Understanding Zippers
When working with tree-structured data, we often need to navigate to a specific node and modify it. In imperative languages, this is usually straightforward thanks to mutable state and parent pointers. In functional languages, however, immutability makes this pattern less obvious.
In this post, we’ll explore how to navigate and modify tree structures efficiently in functional languages using a technique called zippers.
Simple JSON query language
Suppose we are implementing a simple JSON query tool with syntax similar to jq. The language allows us to access and modify values in a JSON object.
The core syntax:
.field— access a field=— replace the current value|— chain operationswith_cursor($=filter, $cursor_movement)— create a cursor at the node specified byfilterand executequerywith the cursor as the root node. Thecursor_movementis:.field— access a field relative to the current cursor node..^— access the parent node of the current cursor node.
In an imperative setting, we might represent the JSON as a tree with parent pointers, making navigation (both downward and upward) trivial.
In a functional language like Haskell, we generally avoid parent pointers because maintaining them correctly under immutability is difficult. Instead, we need a different approach.
Example
Suppose we have the following JSON object:
{
"a":{
"b":{
"x":1,
"y":2
}
}
}
We have the following two queries that do the same thing but with different syntax:
.a.b.x = 42 | .a.b.y = 43
with_cursor($=.a.b, $.x = 42 | $.y = 43)
We will use the example to explain how to implement the query language in Haskell, and how to use zippers to navigate and modify the tree data structure efficiently.
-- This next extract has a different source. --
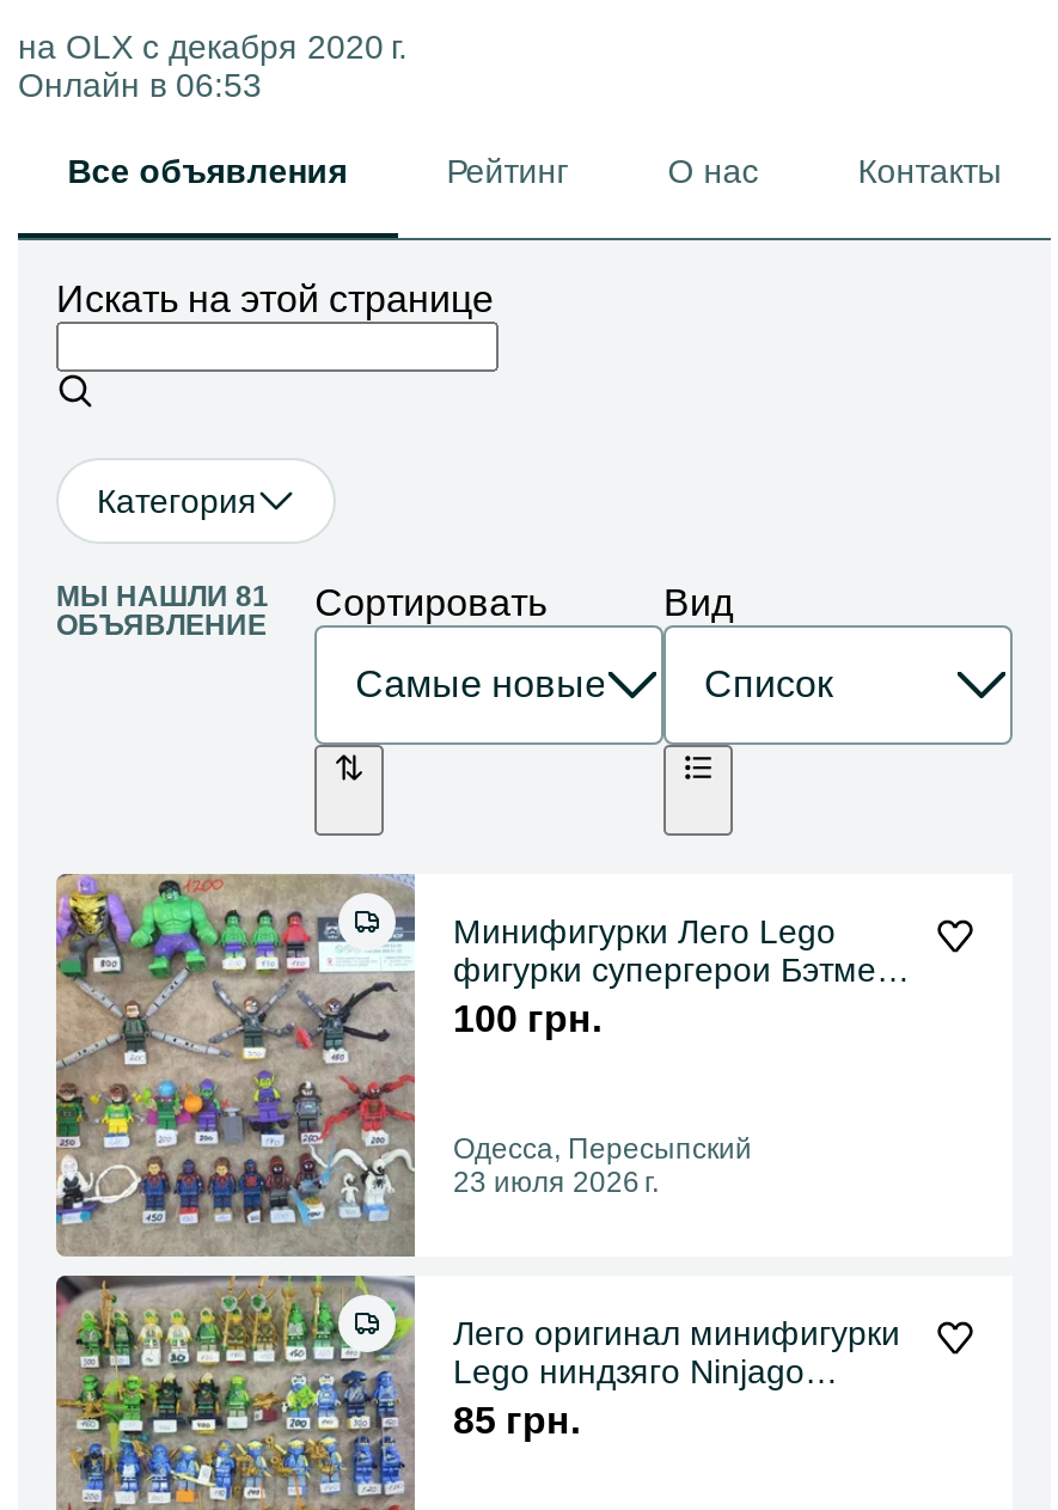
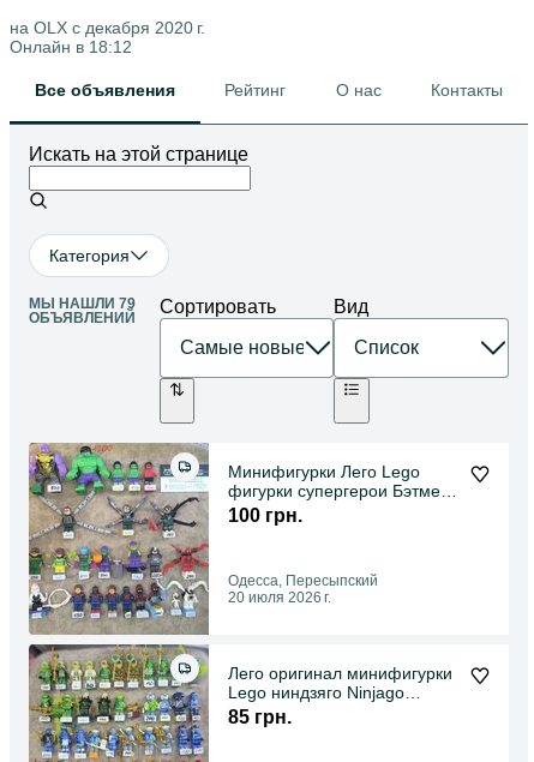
[18,65,262,103] Онлайн в 06:53 -> [10,37,132,56] Онлайн в 18:12
[56,579,269,641] МЫ НАШЛИ 81 | ОБЪЯВЛЕНИЕ -> [29,295,136,326] МЫ НАШЛИ 79 | ОБЪЯВЛЕНИЙ
[453,1166,659,1200] 23 июля 2026 г. -> [228,589,331,606] 20 июля 2026 г.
Navigating and Modifying Trees
Persistent data structure
In Haskell, data structures are typically immutable. To modify a node in a tree, we need to create a new tree that contains the modified node, while sharing the unchanged nodes with the original tree. This is known as a persistent data structure.
We define a minimal tree type:
data Tree
= Atom Int
| Object [(String, Tree)]
Example value:
root :: Tree
root = Object [("a", Object [("b", Object [("x", Atom 1), ("y", Atom 2)])])]
First Approach: Root-based
The first query .a.b.x = 42 | .a.b.y = 43 can be implemented by accessing the target node and modifying it, then
accessing another target node through the modified root node and modifying it again.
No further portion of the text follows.